### WORK INSTRUCTIONS
Return the data word for word. Pictures are to be omitted.

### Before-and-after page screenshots
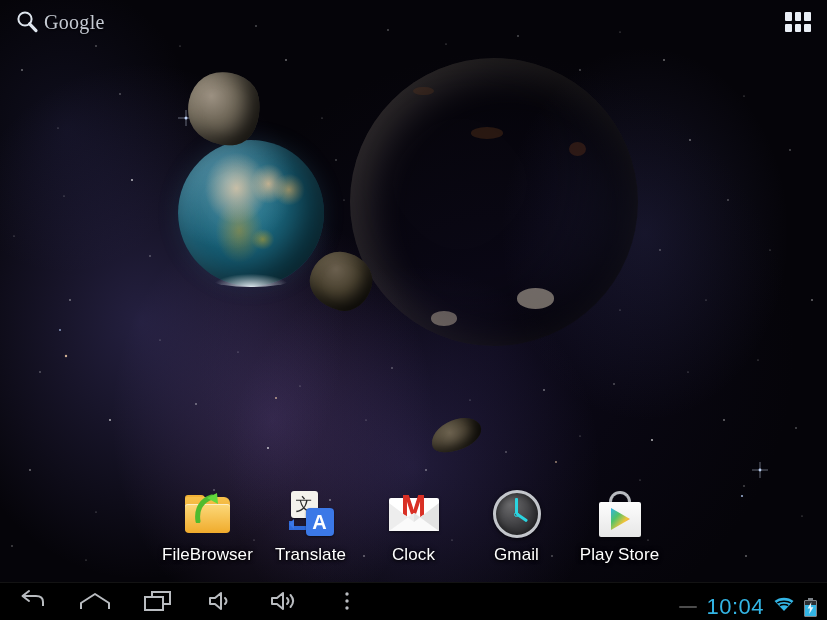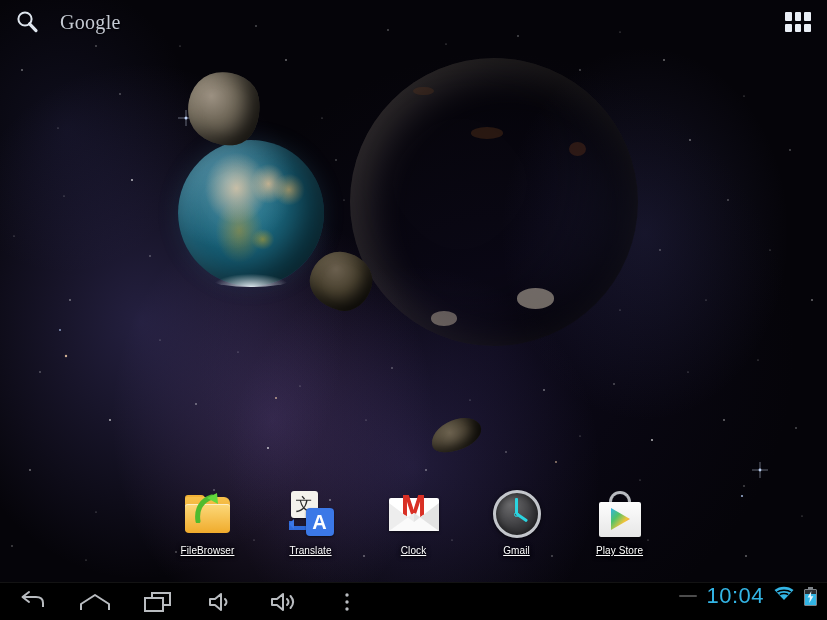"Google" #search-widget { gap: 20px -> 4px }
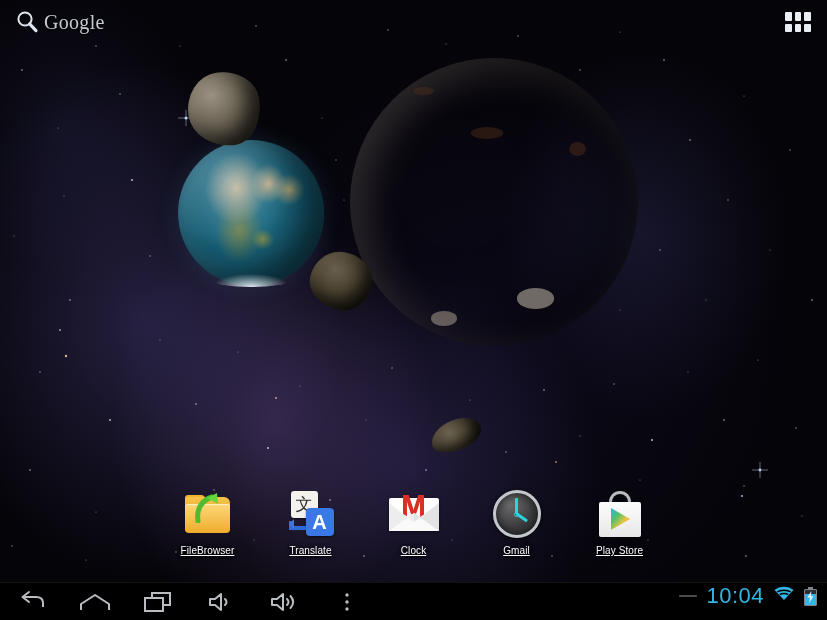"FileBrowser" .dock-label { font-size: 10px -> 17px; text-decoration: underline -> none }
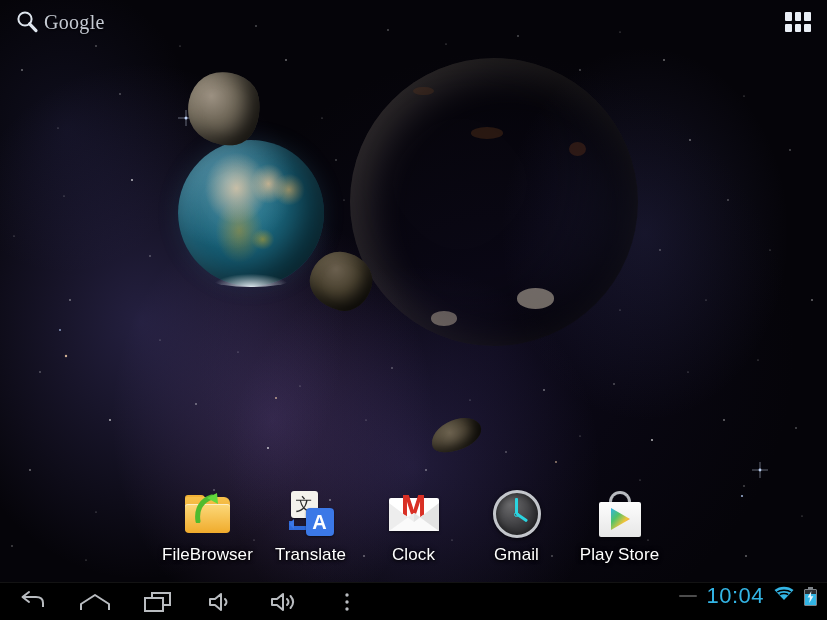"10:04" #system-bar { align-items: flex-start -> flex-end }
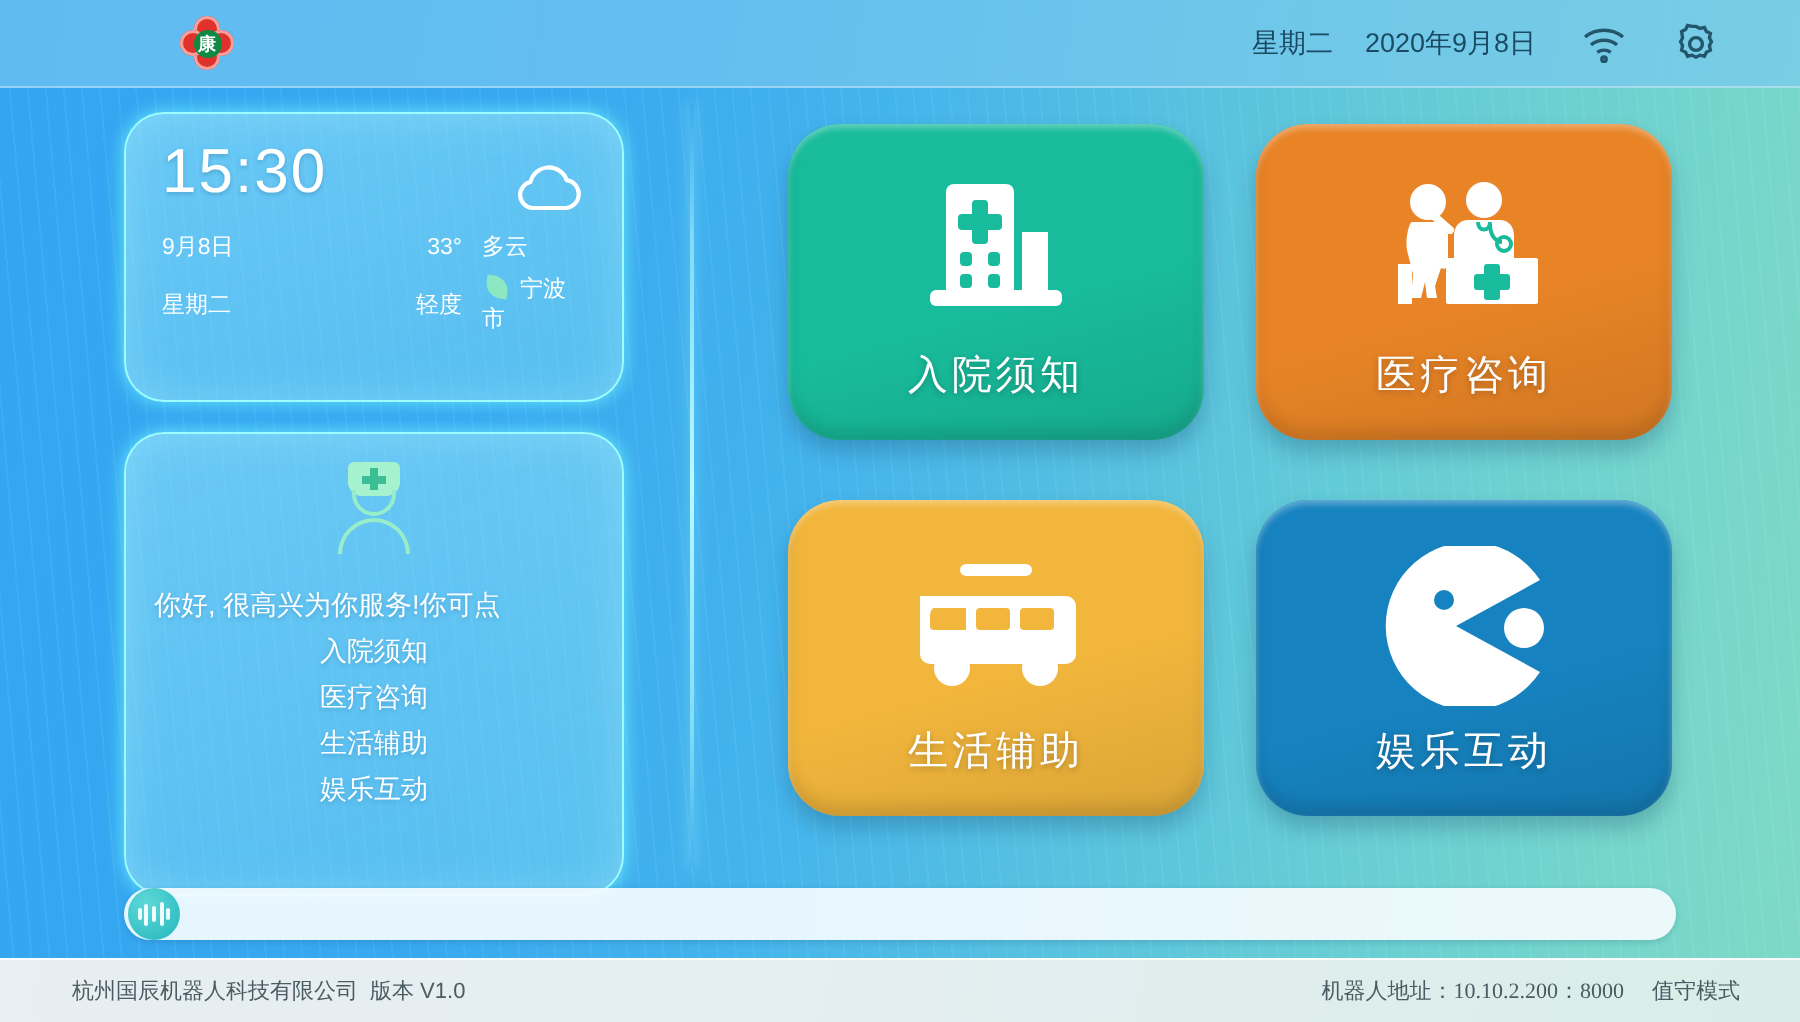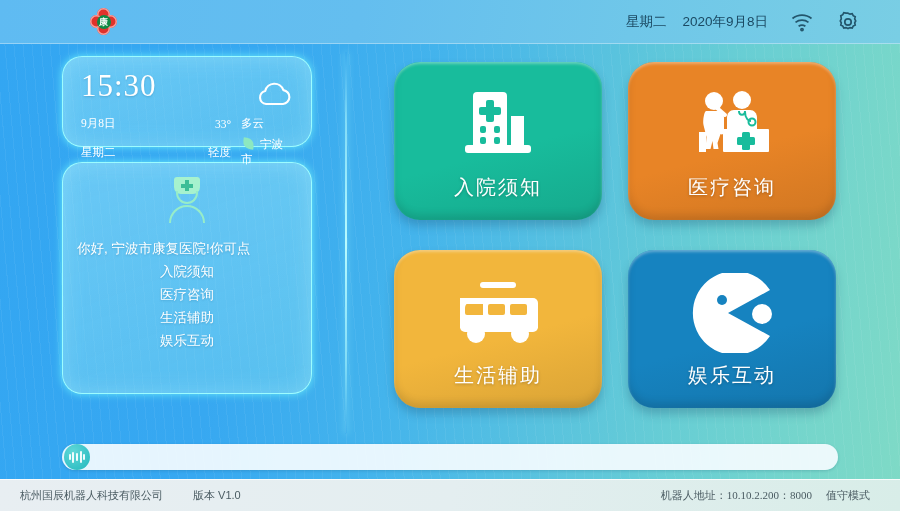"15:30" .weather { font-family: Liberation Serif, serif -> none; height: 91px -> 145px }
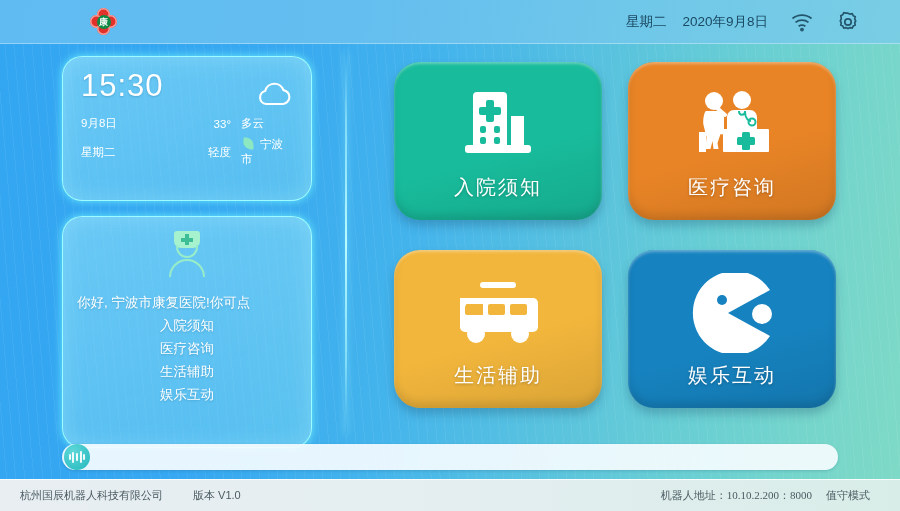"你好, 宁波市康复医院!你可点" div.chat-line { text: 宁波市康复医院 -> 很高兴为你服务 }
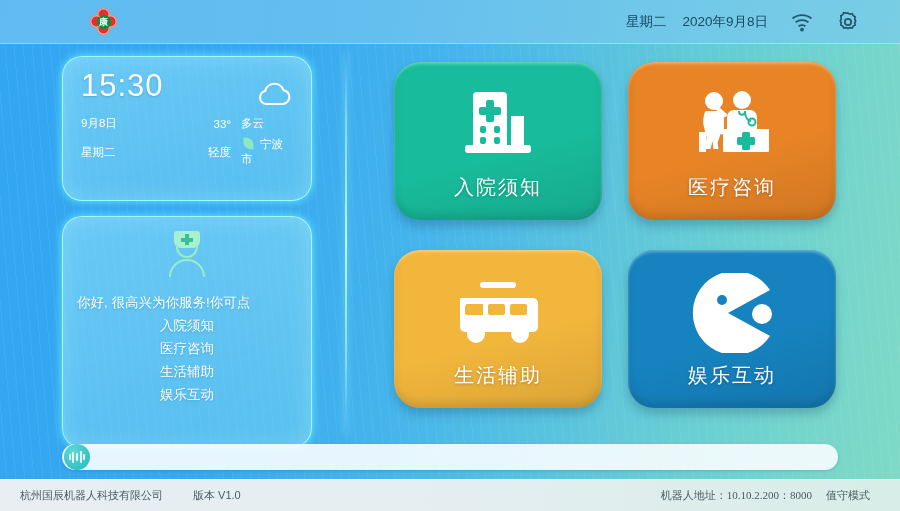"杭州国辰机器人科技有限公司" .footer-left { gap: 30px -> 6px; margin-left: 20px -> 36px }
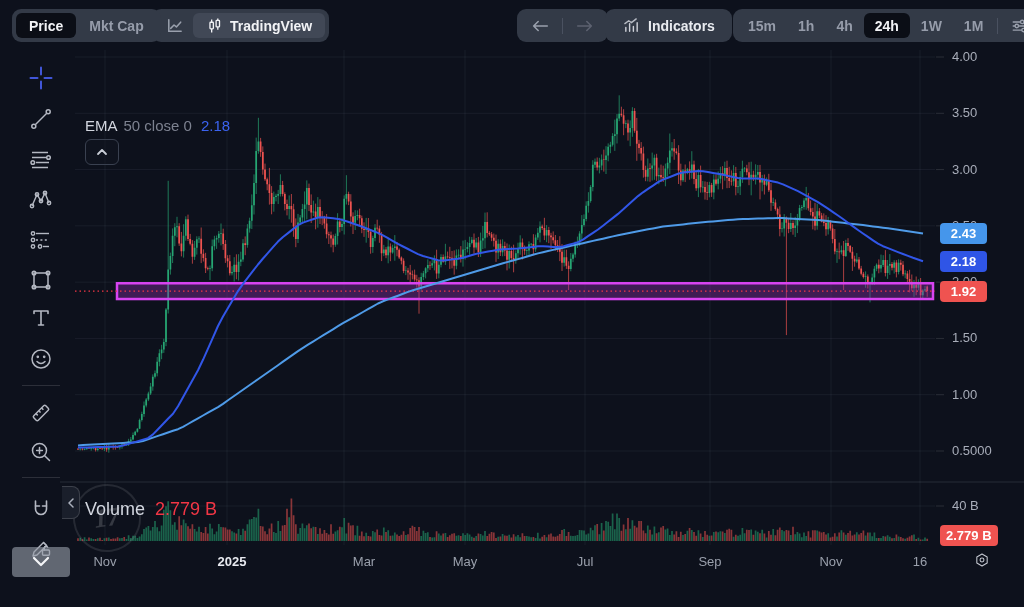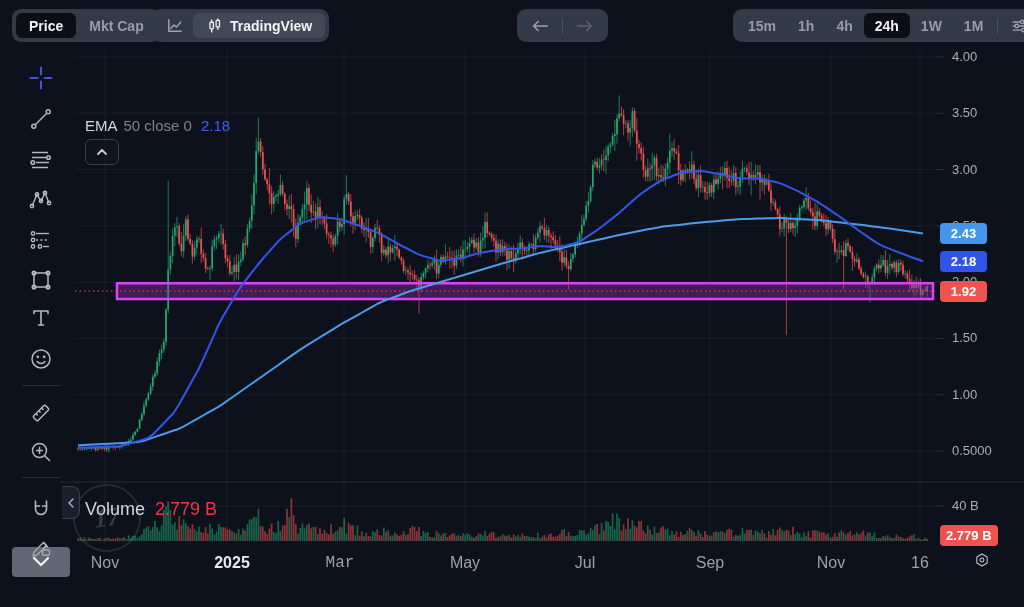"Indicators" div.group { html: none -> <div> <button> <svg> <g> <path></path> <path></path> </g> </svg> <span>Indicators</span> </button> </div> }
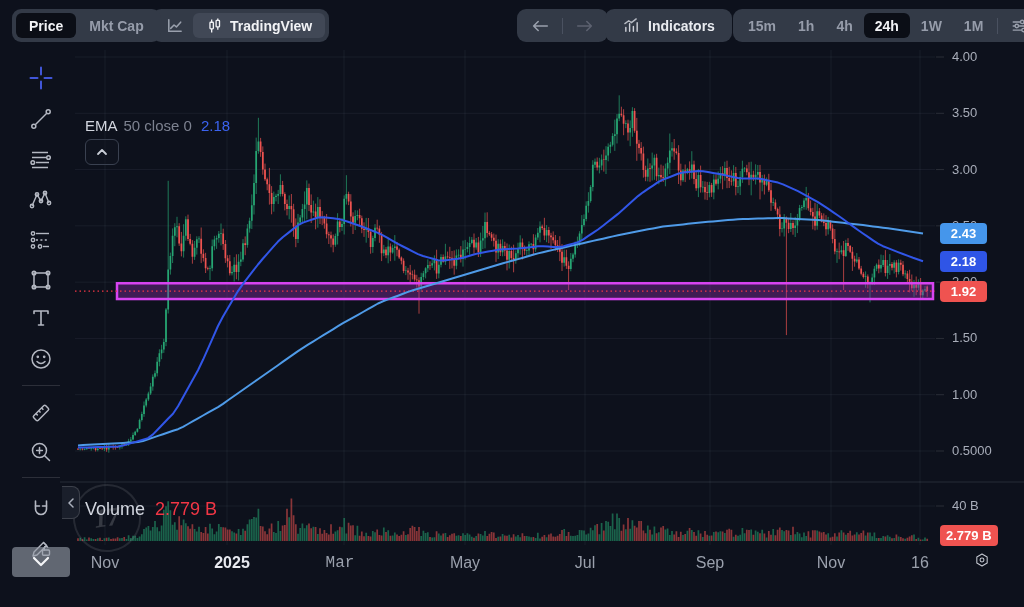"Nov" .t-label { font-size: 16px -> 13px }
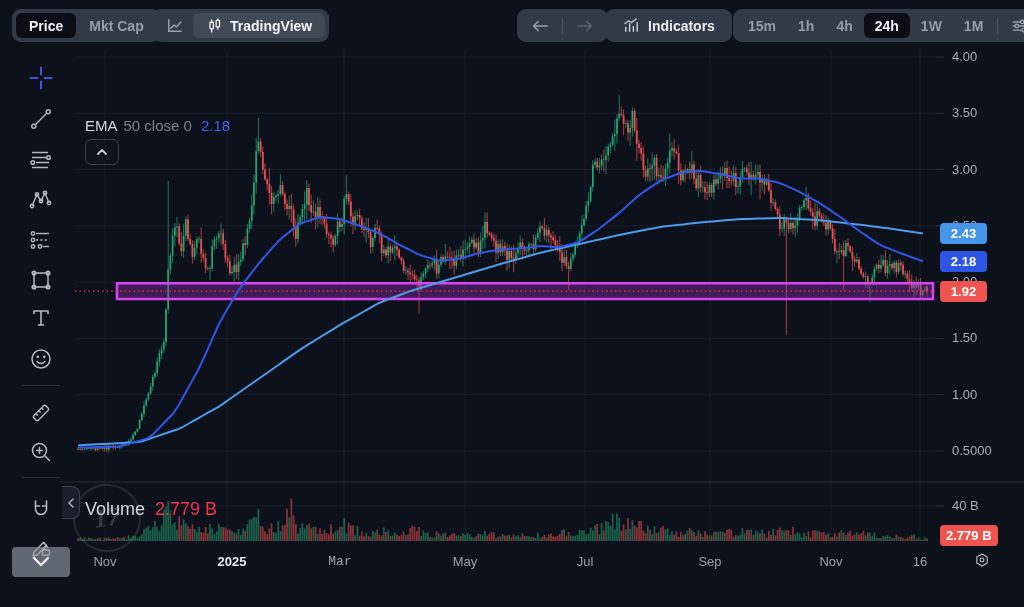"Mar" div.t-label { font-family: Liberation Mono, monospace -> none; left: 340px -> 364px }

### WRITTEN RESPONSE
"Google" #search-widget { gap: 20px -> 4px }
"FileBrowser" .dock-label { font-size: 10px -> 17px; text-decoration: underline -> none }
"10:04" #system-bar { align-items: flex-start -> flex-end }
"15:30" .weather { font-family: Liberation Serif, serif -> none; height: 91px -> 145px }
"你好, 宁波市康复医院!你可点" div.chat-line { text: 宁波市康复医院 -> 很高兴为你服务 }
"杭州国辰机器人科技有限公司" .footer-left { gap: 30px -> 6px; margin-left: 20px -> 36px }
"Indicators" div.group { html: none -> <div> <button> <svg> <g> <path></path> <path></path> </g> </svg> <span>Indicators</span> </button> </div> }
"Nov" .t-label { font-size: 16px -> 13px }
"Mar" div.t-label { font-family: Liberation Mono, monospace -> none; left: 340px -> 364px }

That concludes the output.